_What is being asked_
Find every line in the records below that holds the word "column", and copy each one.

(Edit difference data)
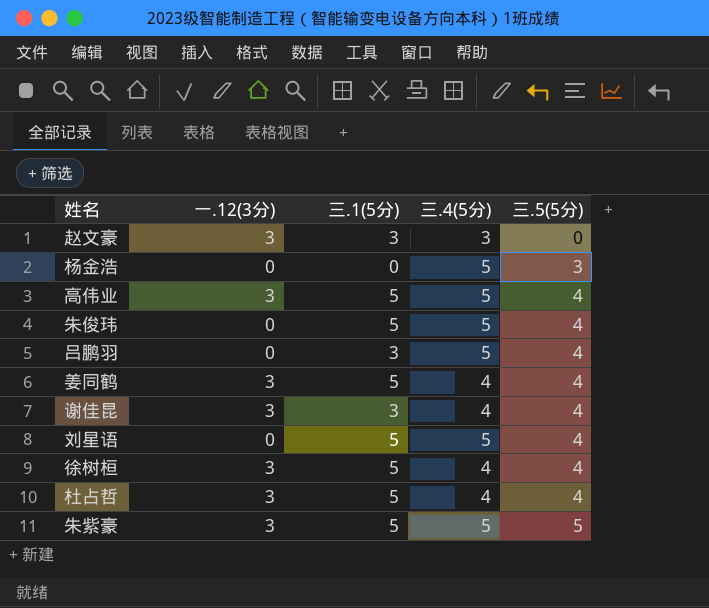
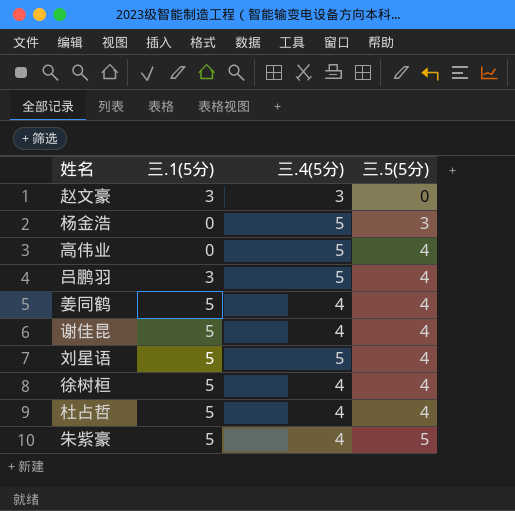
column 一.12(3分) | position: 2 -> none
row 朱俊玮: 0 | 5 | 5 | 4 -> none
高伟业 | 三.1(5分): 5 -> 0
谢佳昆 | 三.1(5分): 3 -> 5
朱紫豪 | 三.4(5分): 5 -> 4

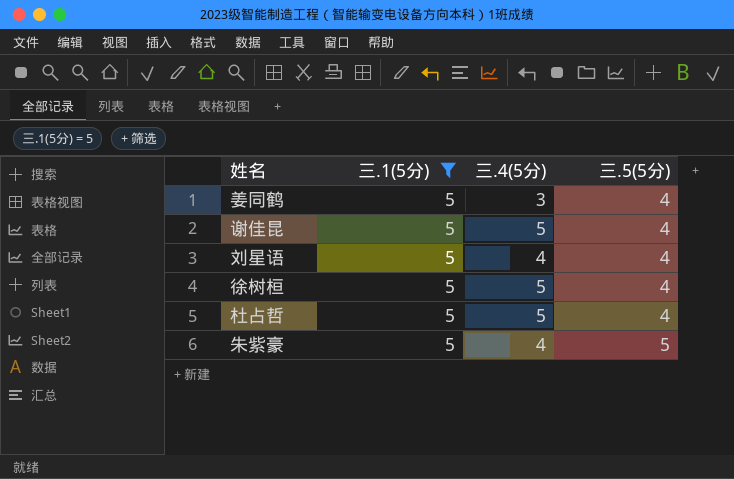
filter: none -> 三.1(5分) = 5
姜同鹤 | 三.4(5分): 4 -> 3
谢佳昆 | 三.4(5分): 4 -> 5
刘星语 | 三.4(5分): 5 -> 4
徐树桓 | 三.4(5分): 4 -> 5
杜占哲 | 三.4(5分): 4 -> 5

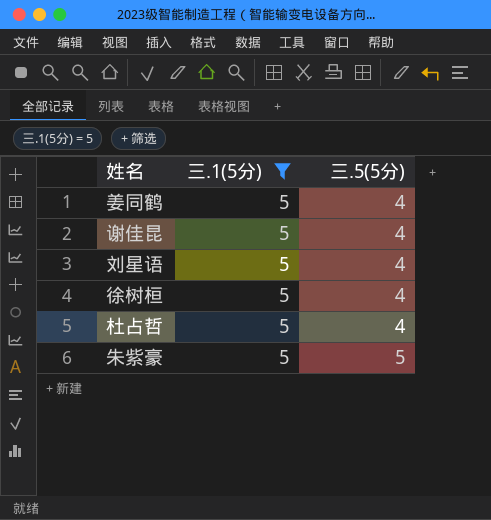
column 三.4(5分) | position: 3 -> none

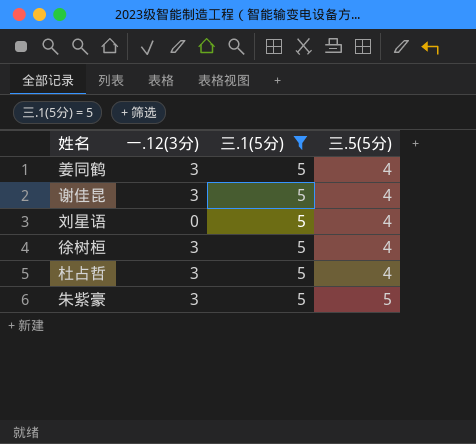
column 一.12(3分) | position: none -> 2

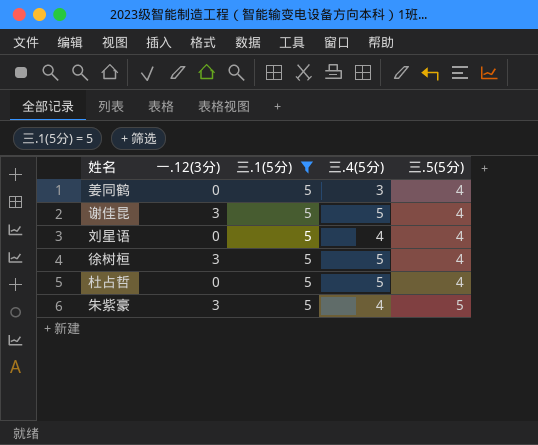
column 三.4(5分) | position: none -> 4
姜同鹤 | 一.12(3分): 3 -> 0
杜占哲 | 一.12(3分): 3 -> 0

_Exercise solution_
column 一.12(3分) | position: 2 -> none
column 三.4(5分) | position: 3 -> none
column 一.12(3分) | position: none -> 2
column 三.4(5分) | position: none -> 4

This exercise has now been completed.